Barnes's Jonah 3:2 Bible Commentary

Arise, go to Nineveh that great city, and preach (or cry) unto it - God says to Jonah the self-same words which He had said before; only perhaps He gives him an intimation of His purpose of mercy, in that he says no more, "cry against her," but "cry unto her." He might "cry against" one doomed to destruction; to "cry unto her," seems to imply that she had some interest in, and so some hope from, this cry. "The preaching that I bid thee." This is the only notice which Jonah relates that God took of his disobedience, in that He charged him to obey exactly what He commanded . "He does not say to him, why didst thou not what I commanded?" He had rebuked him in deed; He amended him and upbraided him not . "The rebuke of that shipwreck and the swallowing by the fish sufficed, so that he who had not felt the Lord commanding, might understand Him, delivering."
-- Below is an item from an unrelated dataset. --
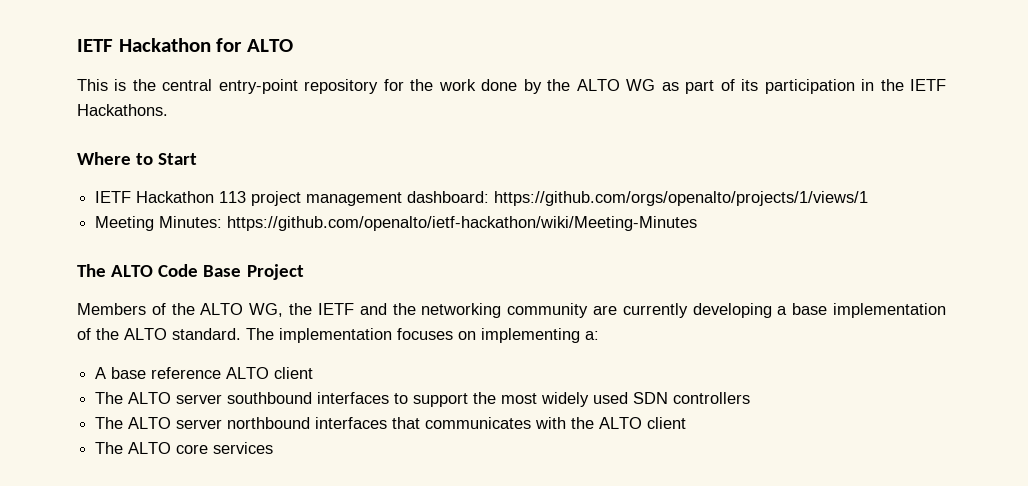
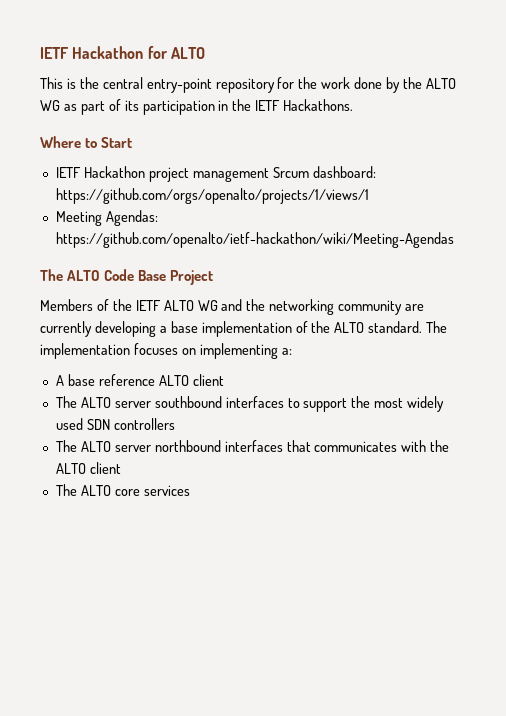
[219,191,247,203] 113 -> (145, 172) none
(403, 199) none -> [272,167,309,178] Srcum
[159,216,698,231] Minutes: https://github.com/openalto/ietf-hackathon/wiki/Meeting-Minutes -> [105,210,158,226] [55,232,454,248] Agendas: https://github.com/openalto/ietf-hackathon/wiki/Meeting-Agendas
[200,303,354,317] ALTO WG, the IETF -> [135,300,218,311] IETF ALTO WG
Jonah might have seemed unworthy to be again inspired by God. But "whom the Lord loveth, He chasteneth;" whom He chasteneth, He loveth . "The hard discipline, the severity and length of the scourge, were the earnests of a great trust and a high destination." He knew him to be changed into another man, and, by one of His most special favors, gives him that same trust which he had before deserted . "As Christ, when risen, commended His sheep to Peter, wiser now and more fervent, so to Jonah risen He commends the conversion of Nineveh. For so did Christ risen bring about the conversion of the pagan, by sending His Apostles, each into large provinces, as Jonah was sent alone to a large city" . "He bids him declare not only the sentence of God, but in the same words; not to consider his own estimation or the ears of his hearers, nor to mingle soothing with severe words, and convey the message ingeniously, but with all freedom and severity to declare openly what was commanded him. This plainness, though, may be less acceptable to people or princes, is ofttimes more useful, always more approved by God. Nothing should be more sacred to the preacher of God's word, than truth and simplicity and inviolable sanctity in delivering it. Now alas, all this is changed into vain show at the will of the multitude and the breath of popular favor."